*Supplied records*.

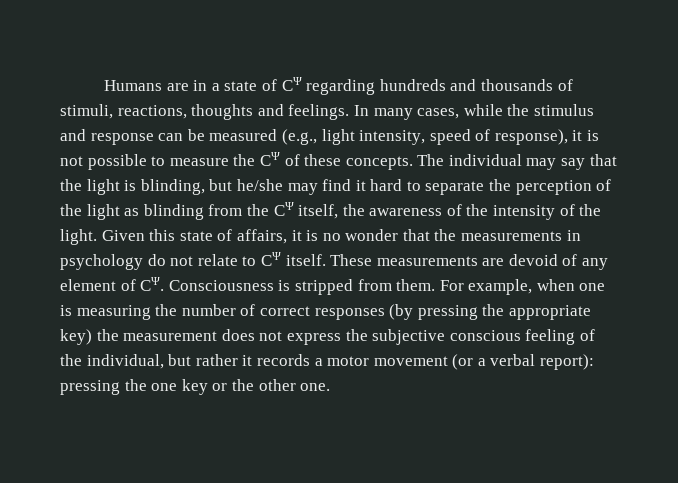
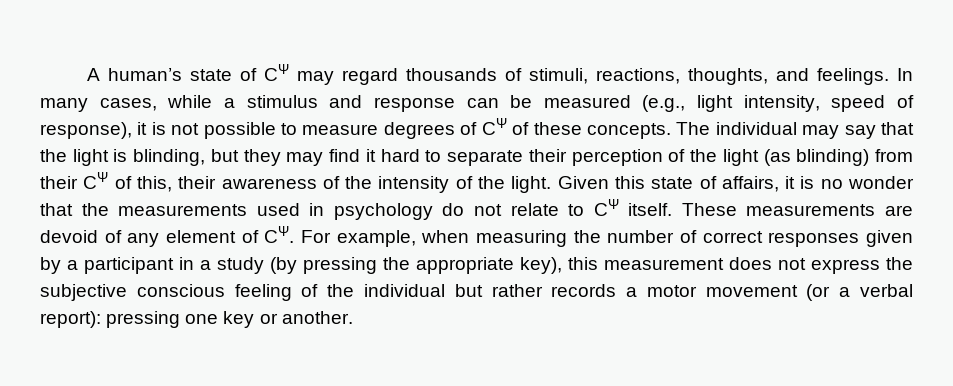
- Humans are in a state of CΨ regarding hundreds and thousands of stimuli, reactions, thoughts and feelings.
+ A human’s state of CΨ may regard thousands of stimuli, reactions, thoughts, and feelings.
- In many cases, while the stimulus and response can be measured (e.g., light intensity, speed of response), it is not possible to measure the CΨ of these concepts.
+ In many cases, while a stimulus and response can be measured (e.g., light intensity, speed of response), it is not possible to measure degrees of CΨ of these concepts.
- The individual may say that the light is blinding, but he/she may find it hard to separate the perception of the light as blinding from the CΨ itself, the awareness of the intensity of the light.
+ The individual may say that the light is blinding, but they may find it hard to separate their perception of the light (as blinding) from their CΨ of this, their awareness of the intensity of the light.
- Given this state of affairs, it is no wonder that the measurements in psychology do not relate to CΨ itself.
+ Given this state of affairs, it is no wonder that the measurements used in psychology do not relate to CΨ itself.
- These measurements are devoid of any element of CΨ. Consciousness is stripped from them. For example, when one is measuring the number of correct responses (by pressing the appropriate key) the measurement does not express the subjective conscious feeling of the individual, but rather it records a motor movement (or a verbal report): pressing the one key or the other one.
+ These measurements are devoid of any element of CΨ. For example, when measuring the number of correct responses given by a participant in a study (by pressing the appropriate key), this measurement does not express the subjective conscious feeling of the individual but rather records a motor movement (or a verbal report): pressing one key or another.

...

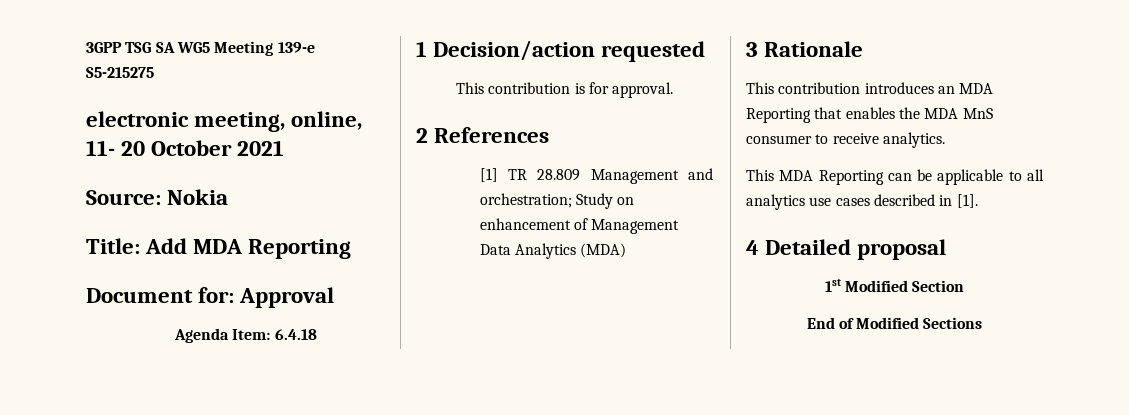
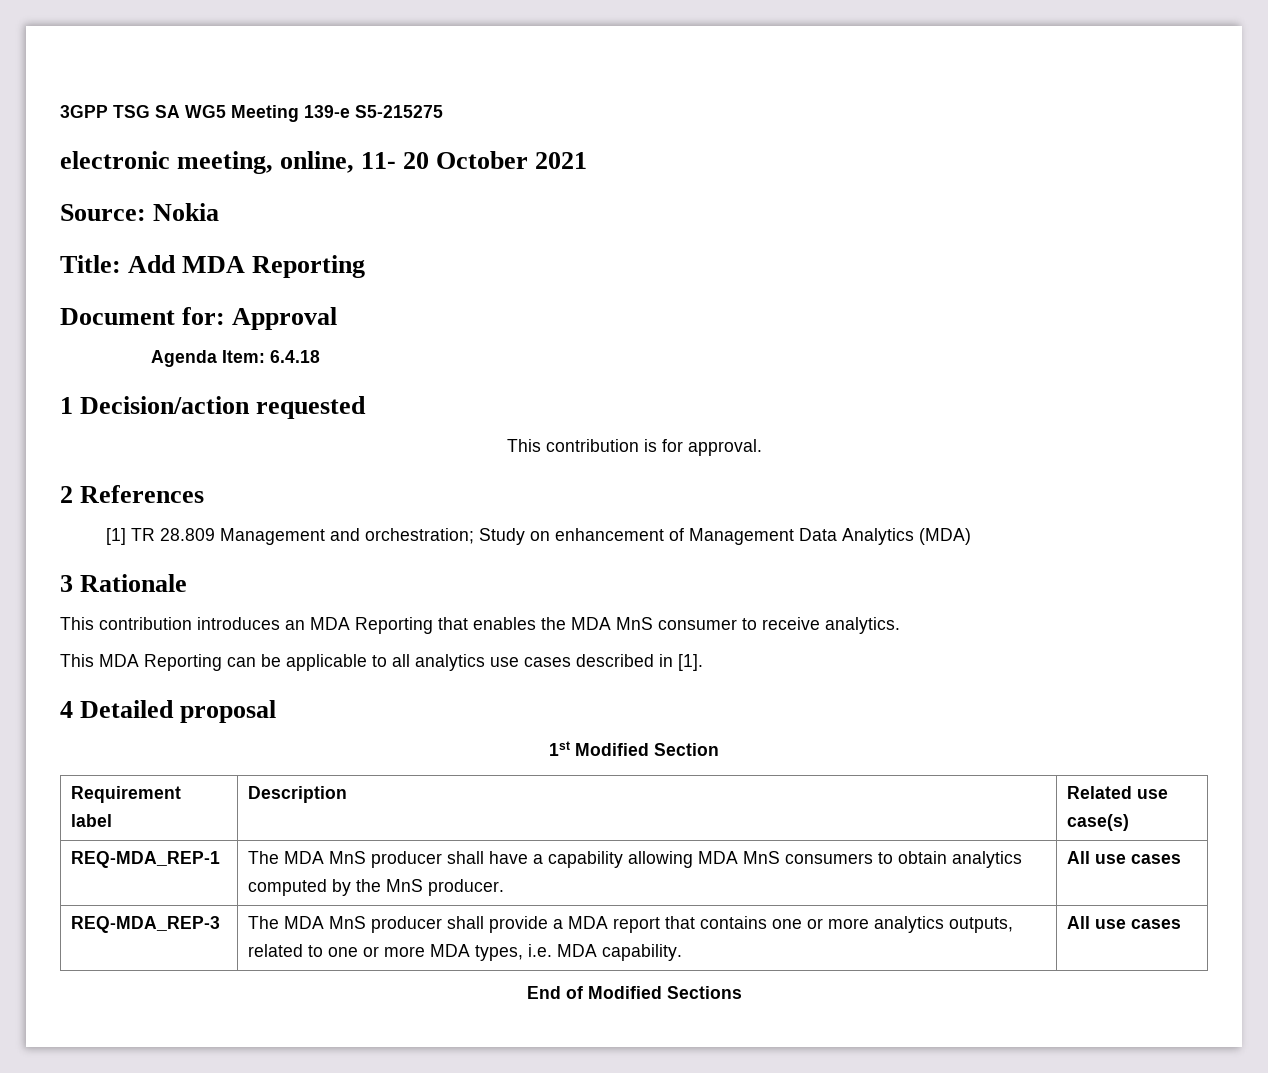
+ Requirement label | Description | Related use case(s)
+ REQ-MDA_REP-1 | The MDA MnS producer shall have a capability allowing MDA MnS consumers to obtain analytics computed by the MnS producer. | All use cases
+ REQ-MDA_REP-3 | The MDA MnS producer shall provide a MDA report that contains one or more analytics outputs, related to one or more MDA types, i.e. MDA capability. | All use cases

* * *

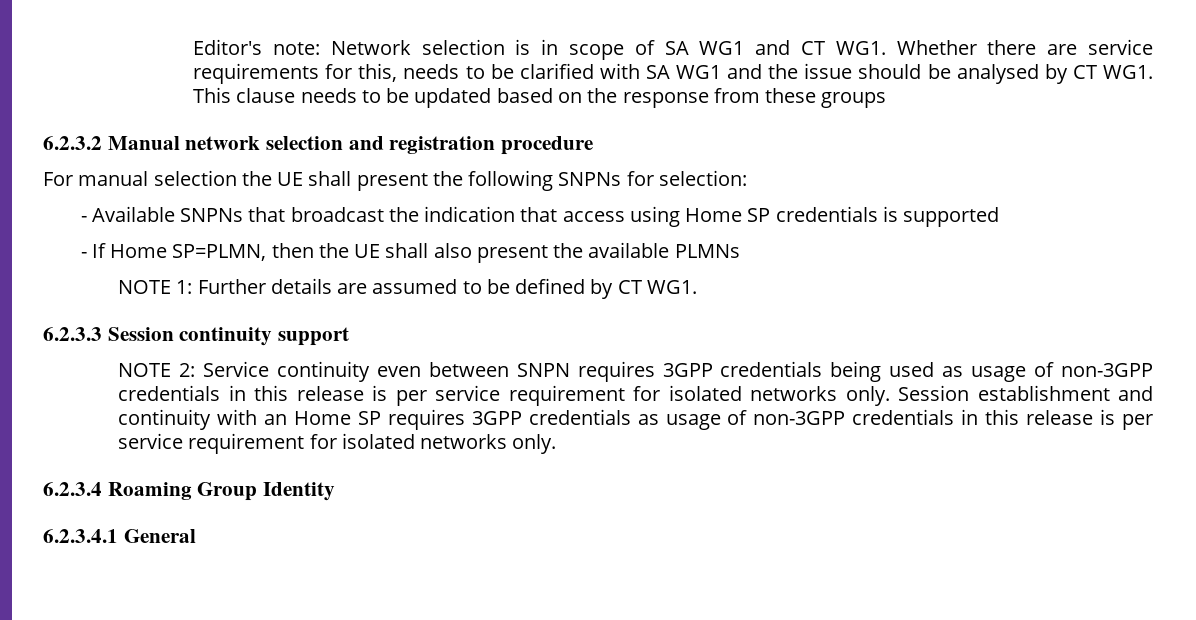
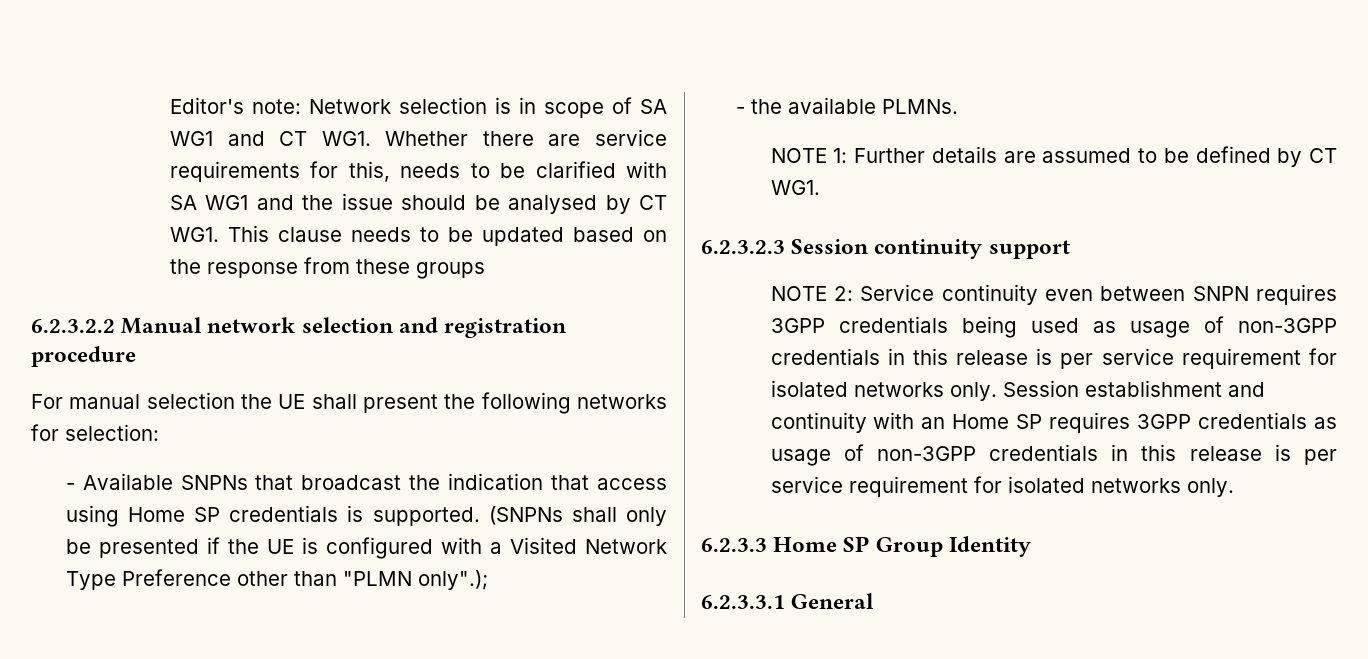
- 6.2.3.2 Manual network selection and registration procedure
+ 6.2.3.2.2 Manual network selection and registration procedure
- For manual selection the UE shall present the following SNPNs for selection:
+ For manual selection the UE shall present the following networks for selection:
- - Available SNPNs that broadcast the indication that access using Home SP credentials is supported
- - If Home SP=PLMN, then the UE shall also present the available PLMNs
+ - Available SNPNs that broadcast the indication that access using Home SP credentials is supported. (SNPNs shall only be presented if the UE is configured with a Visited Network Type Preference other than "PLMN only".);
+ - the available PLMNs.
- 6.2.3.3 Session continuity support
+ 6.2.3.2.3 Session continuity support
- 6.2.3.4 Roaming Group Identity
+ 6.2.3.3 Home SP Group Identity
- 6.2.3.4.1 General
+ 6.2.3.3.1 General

*What to work on*. Your task is to copy each line of the entries that includes the word "element".

*Solved problem*.
- These measurements are devoid of any element of CΨ. Consciousness is stripped from them. For example, when one is measuring the number of correct responses (by pressing the appropriate key) the measurement does not express the subjective conscious feeling of the individual, but rather it records a motor movement (or a verbal report): pressing the one key or the other one.
+ These measurements are devoid of any element of CΨ. For example, when measuring the number of correct responses given by a participant in a study (by pressing the appropriate key), this measurement does not express the subjective conscious feeling of the individual but rather records a motor movement (or a verbal report): pressing one key or another.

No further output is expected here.